See Datas for detailed data sources.

  1. Click Group to add grouping information (optional). You can also add grouping information in later modules; refer to Plotting Tools for the label feature and Differential Enrichment for grouping functionality.

Filter

  1. After you click Start Analysis, the "Charts & Data" section summarizes UMI counts, mitochondrial proportions, and gene expression to provide an overview of sample quality.

NOTE

Metric definitions (scRNA-seq):

  • nCount_RNA: Total UMI count per cell, reflecting sequencing depth and transcript abundance
  • nFeature_RNA: Number of genes detected per cell, reflecting expression complexity
  • Mitochondrial proportion (mito): Percentage of UMIs from mitochondrial genes; elevated levels often indicate apoptosis or damage (increase the allowance slightly for highly metabolic tissues)
  1. Expand the panel to view default parameters. You can reference filtering settings reported in published single-cell studies when running Filtering.

TIP

If you selected pre-integrated data, clicking Filtering prompts you to decide whether to skip the filtering and integration steps. Skip them when no parameter adjustments are needed; cancel the skip to rerun filtering and integration when thresholds must be tuned.

IMPORTANT

Filtering strategy recommendations:

  • Use MAD-based dynamic thresholds for mt% or reference an upper limit of 10%-20%.
  • Identify extreme outliers in nCount_RNA/nFeature_RNA using quantiles or the upper whisker of a boxplot.
  • For multi-sample datasets, perform balanced subsampling by cell count to prevent sample size from dominating clustering.
  • Relax thresholds for highly metabolic tissues (heart/kidney/liver) or samples rich in immune/granulocyte populations to avoid removing genuine cells.
  1. After Filtering, review the post-filtering quality metrics for each sample. You can fine-tune individual samples to maintain consistent overall quality.

    CAUTION

    Avoid mechanically "raising cell counts" (for example, loosening lower bounds purely by intuition). If the waterfall plot lacks a clear inflection point, background is high, or low-UMI populations are abnormal, forcing recovery reduces downstream stability. Doublet detection guidelines:

    • Flag high-end tails in nCount_RNA/nFeature_RNA distributions (extreme values on the right).
    • Check for mutually exclusive markers co-expressed or "bridge" cells between two UMAP clusters.
    • In tumor projects, combine CNV evidence.
    • Filter cautiously: remove cells only when multiple lines of evidence agree, and rerun integration and clustering afterward to confirm consistency.

Integration

  1. Once QC passes, click Integration. Four integration methods are available; CCA, Harmony, and RPCA perform batch correction across multiple samples.
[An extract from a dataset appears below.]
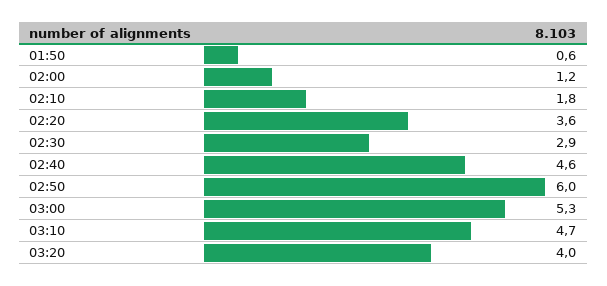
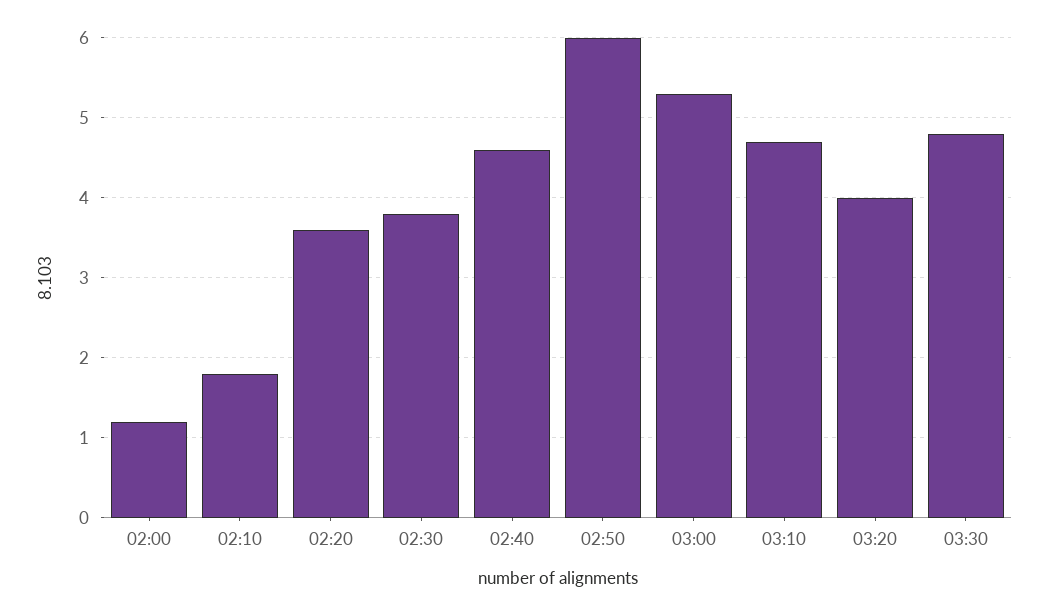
01:50: 0.6 -> none
02:30: 2.9 -> 3.8
03:30: none -> 4.8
  2. After Integration, the system displays the integration results. Adjust parameters and rerun integration as needed. Try multiple methods and choose the one that best suits subsequent analyses.

    TIP

    Choosing an integration method:

    • Weak batch effect: merge directly to avoid overcorrection.
    • Moderate batch effect: CCA or RPCA.
    • Pronounced or heterogeneous batches: Harmony is more robust.

    TIP

    Three criteria for evaluating integration quality:

    • Batch mixing: The same cell type mixes evenly across samples on UMAP/TSNE.
    • Biological signal retention: Classic marker gradients and cluster boundaries remain clear, and differential/enrichment results meet expectations.
    • Over/under-correction warnings: Overcorrection flattens differences, while under-correction produces clusters grouped by batch.

Clustering

After confirming Integration, proceed with Clustering. You can create clustering results at multiple resolutions; higher resolutions yield more clusters. Additional resolutions can be added in later modules.

TIP

Clustering tuning and troubleshooting:

  • Elbow method: Use the PCA elbow point as the starting value for dims; increase it as the cell count grows.
  • Subset reclustering: Recluster large categories (e.g., T cells) separately to highlight intra-category heterogeneity. If dims are too low, key heterogeneity may be missed; if too high, overclustering and amplified noise can occur. Optimize based on elbow points and reproducibility.

Complete

If no further adjustments are needed after Clustering, click Complete to jump to the Cell Annotation module and begin downstream single-cell analyses. This step takes some time—please be patient.

"Basic Analysis" is the initial module of the analysis workflow. It performs gene and mitochondrial filtering, batch correction, and clustering to retain high-quality cells for downstream analyses. The steps for creating the workflow and running filtering, integration, and clustering are as follows:

Initial Stage

  1. Click Create Process to create a single-cell analysis workflow. Projects typically begin with bulk cluster analysis of selected samples, and you can later choose annotated cell types for subcluster analysis.

  2. Enter a "Process Name" and "Description" to help you find and understand the workflow later.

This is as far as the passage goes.